In a similar fashion, output data elements received by data ingestion module 108c can be passed to query object generation module 108a for insertion as input variables to subsequent structured data objects. FIG. 5 is a diagram of an exemplary process workflow 500 performed by server computing device 106 to utilize data output from structured query objects as input to subsequent structured query objects. As shown in FIG. 5, query object 502 is generated by server computing device 106 and transmitted to platform 112 as part of data request 504. Platform 112 executes the query object and returns data response 506 to server computing device 106 which includes raw data output 508. Server computing device 106 extracts at least a portion of raw data output 508 for use as input variables for query object 510. Server 106 transmits query object 510 to platform 112 as part of data request 512. Platform 112 executes the query object and returns data response 514 to server computing device 106 which includes raw data output 516. This process can continue for subsequent data requests and responses between server 106 and platform 112 until all data has been requested. Turning back to FIG. 2, server computing device 106 repeats (step 206) steps 204b-204d described above until data responsive to all generated data requests has been received and processed by server computing device 106.

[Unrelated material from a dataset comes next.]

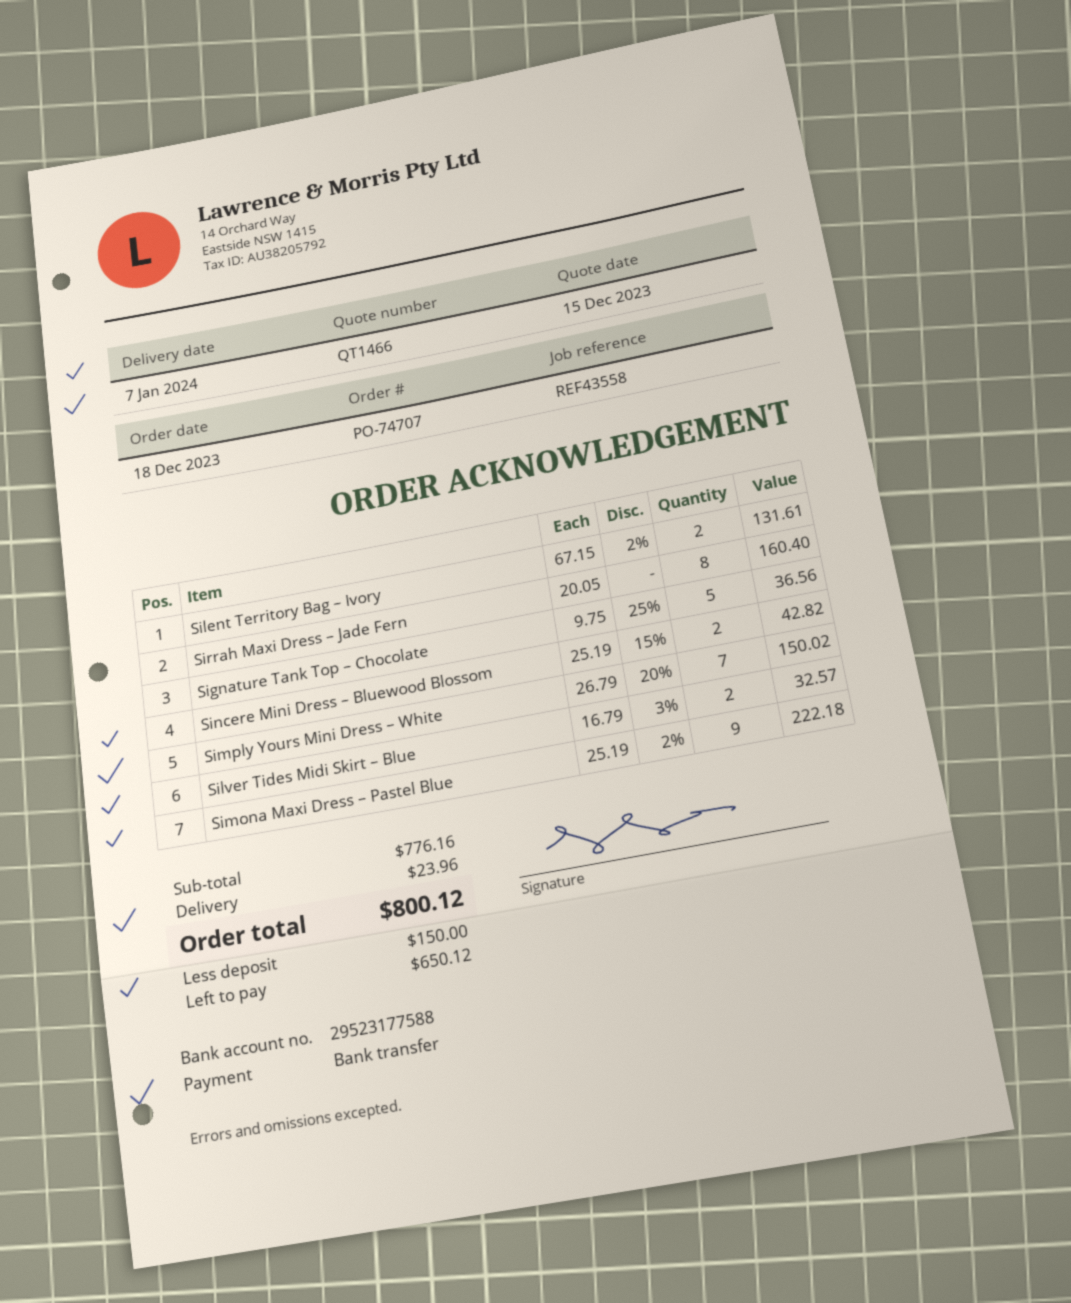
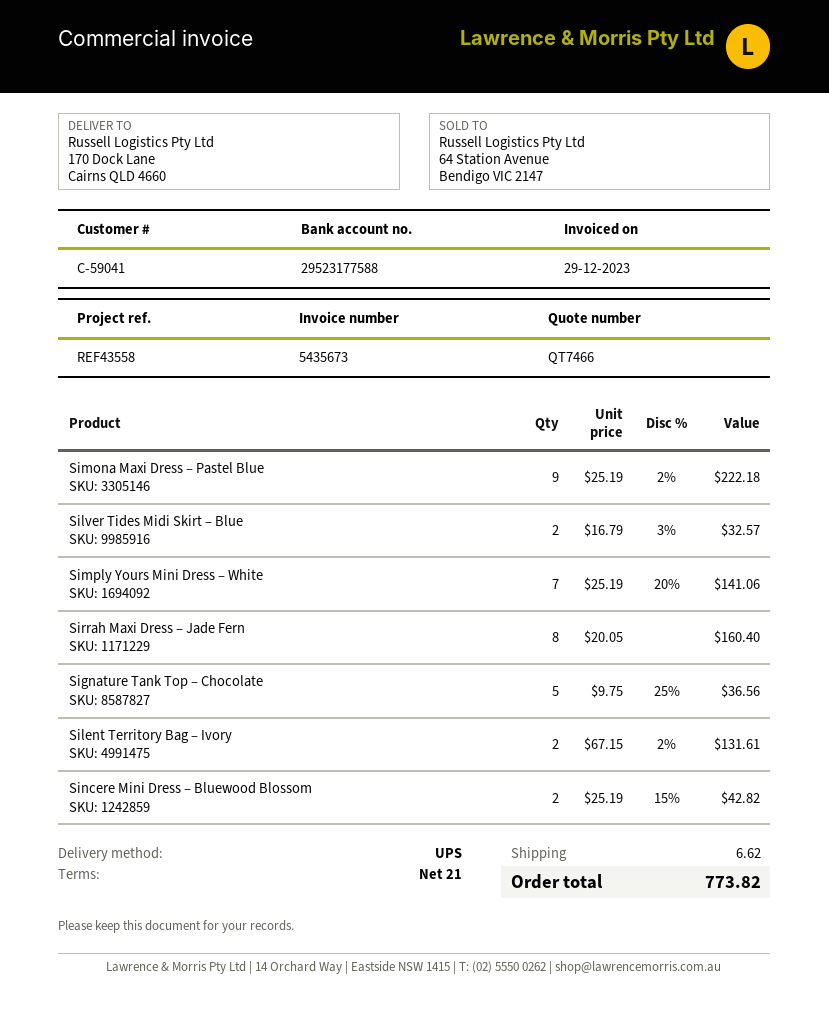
quote number: QT1466 -> QT7466
Simply Yours Mini Dress – White: 7 x 26.79 - 20% = 150.02 -> 7 x 25.19 - 20% = 141.06
shipping: 23.96 -> 6.62
total: 800.12 -> 773.82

As mentioned above, an exemplary use case for the technology described herein is to retrieve data associated with changes made to certain source code repositories that contain code for cryptocurrency assets, blockchain frameworks, or other decentralized computing platforms. The data can then be analyzed to determine a development activity level for each project, which is used for a variety of purposes including, but not limited to, determining a technical maturity associated with the project. FIG. 6 is a diagram of an exemplary data workflow 600 for retrieving software development change data from platform 112.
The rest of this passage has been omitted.